*** Opening of Provided information ***

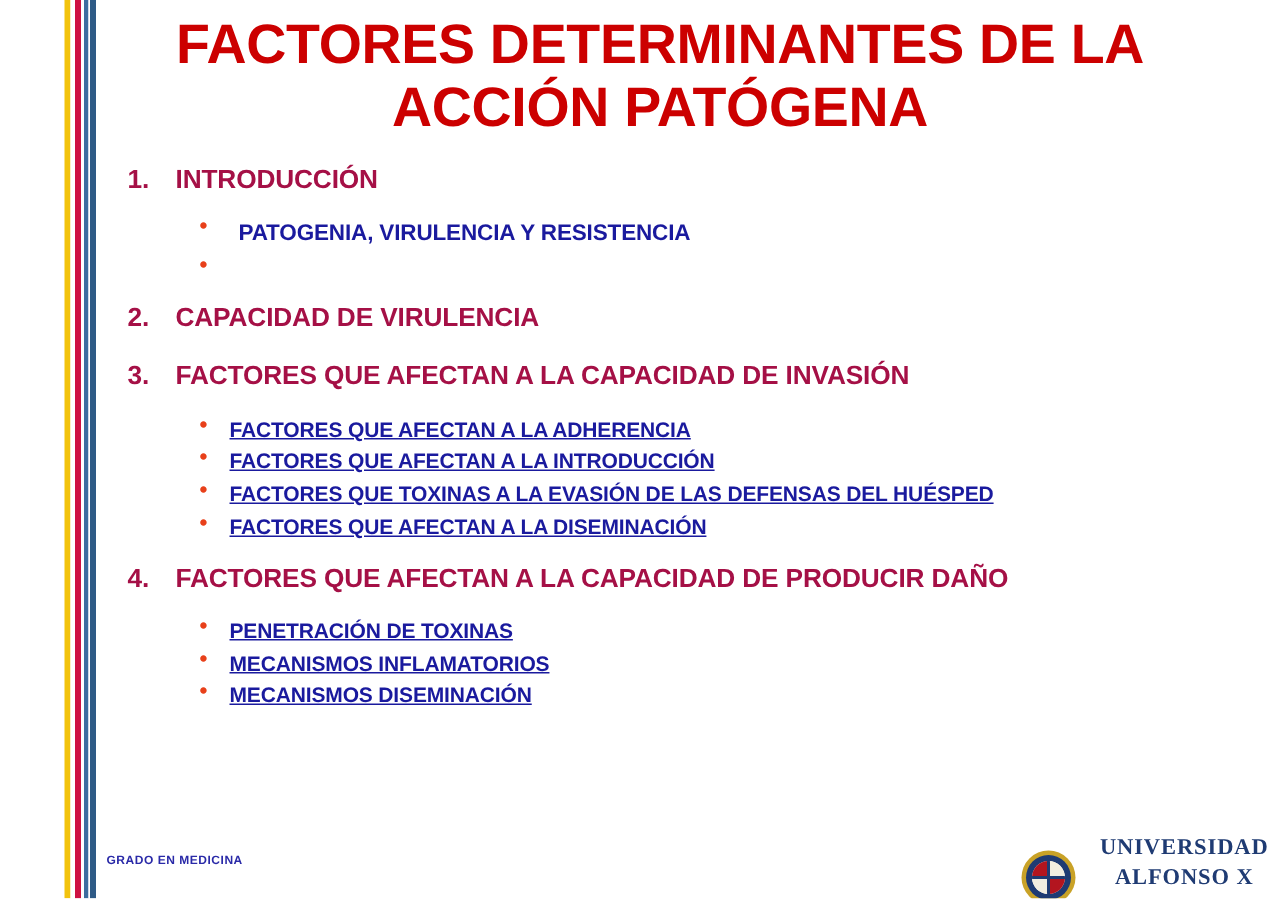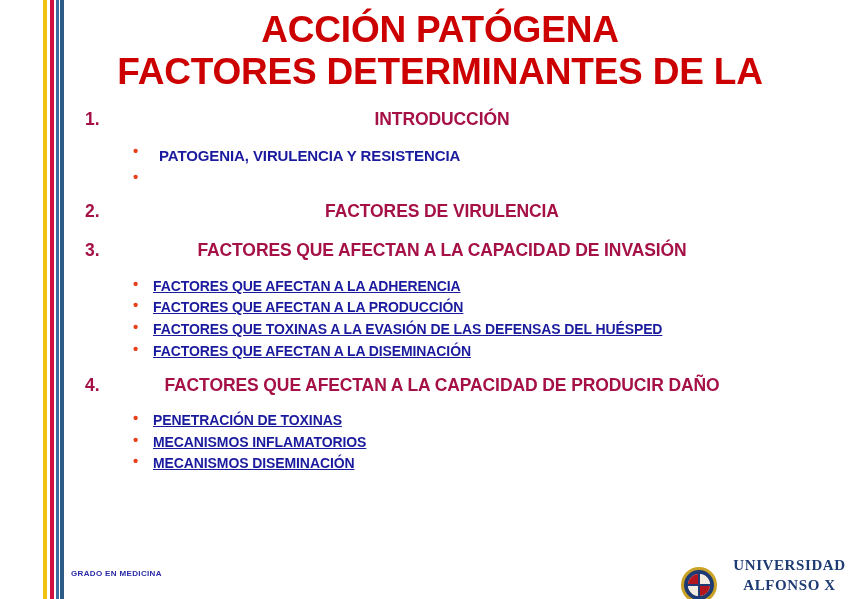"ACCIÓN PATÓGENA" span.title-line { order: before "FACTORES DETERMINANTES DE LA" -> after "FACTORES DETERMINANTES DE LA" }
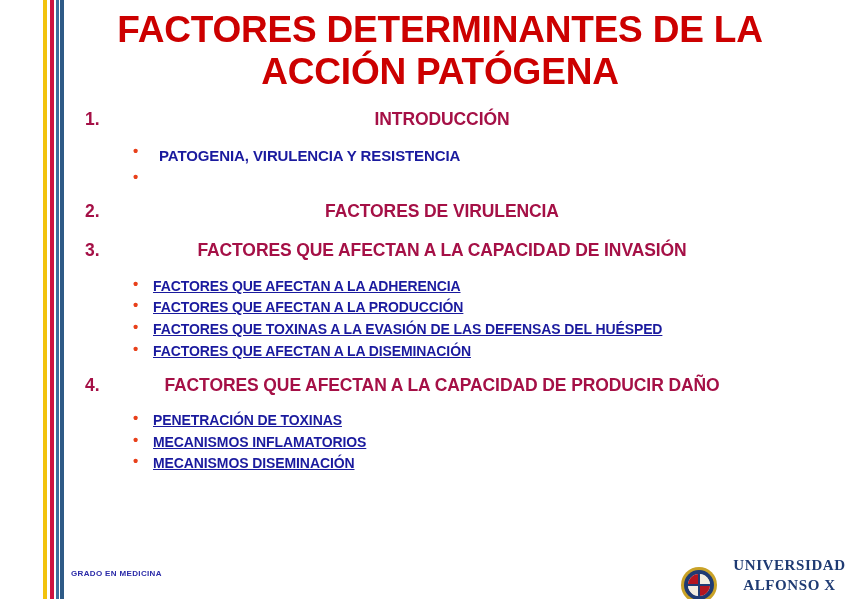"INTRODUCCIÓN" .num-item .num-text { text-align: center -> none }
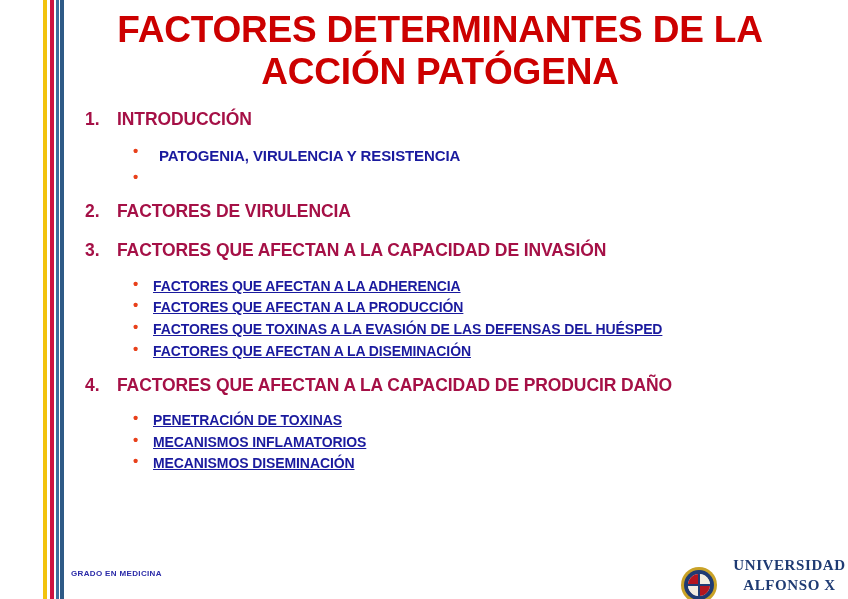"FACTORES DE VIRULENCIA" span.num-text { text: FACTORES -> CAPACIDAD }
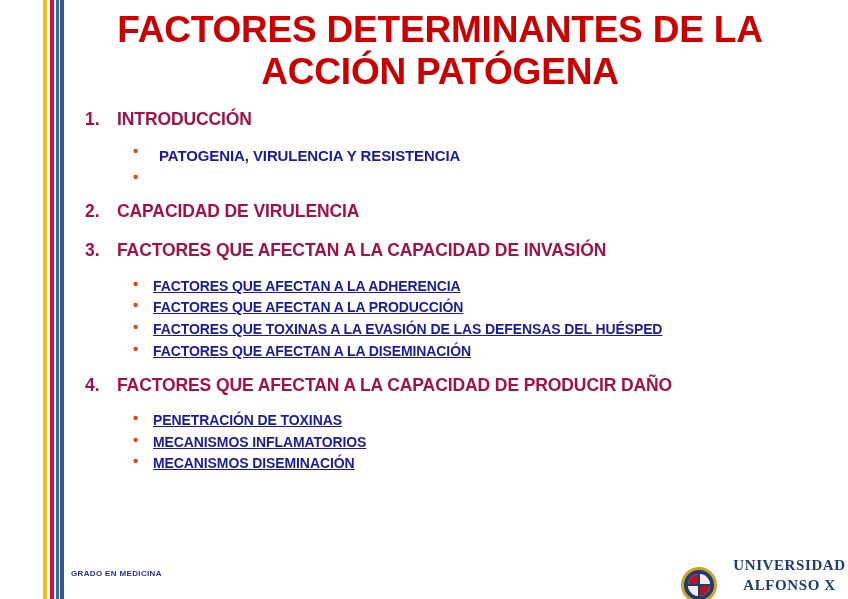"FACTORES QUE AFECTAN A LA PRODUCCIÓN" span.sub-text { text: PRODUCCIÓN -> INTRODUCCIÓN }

*** Close of Provided information ***
*** Opening of Provided information ***

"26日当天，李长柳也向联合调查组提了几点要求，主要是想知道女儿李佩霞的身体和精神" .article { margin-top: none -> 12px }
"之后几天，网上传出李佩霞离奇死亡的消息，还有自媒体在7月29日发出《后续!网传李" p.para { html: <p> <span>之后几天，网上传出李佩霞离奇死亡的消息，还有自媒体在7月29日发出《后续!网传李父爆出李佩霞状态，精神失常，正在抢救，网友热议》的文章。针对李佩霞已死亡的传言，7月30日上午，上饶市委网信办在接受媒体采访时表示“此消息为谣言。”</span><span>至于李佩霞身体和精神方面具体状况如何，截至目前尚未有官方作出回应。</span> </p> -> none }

*** Close of Provided information ***

Would you please repeat only the lines above, beginning at the one that has "text: FACTORES ->" and stopping after the one that has "QUE AFECTAN A", exactly and with no pictures?

- Exercise answer
"FACTORES DE VIRULENCIA" span.num-text { text: FACTORES -> CAPACIDAD }
"FACTORES QUE AFECTAN A LA PRODUCCIÓN" span.sub-text { text: PRODUCCIÓN -> INTRODUCCIÓN }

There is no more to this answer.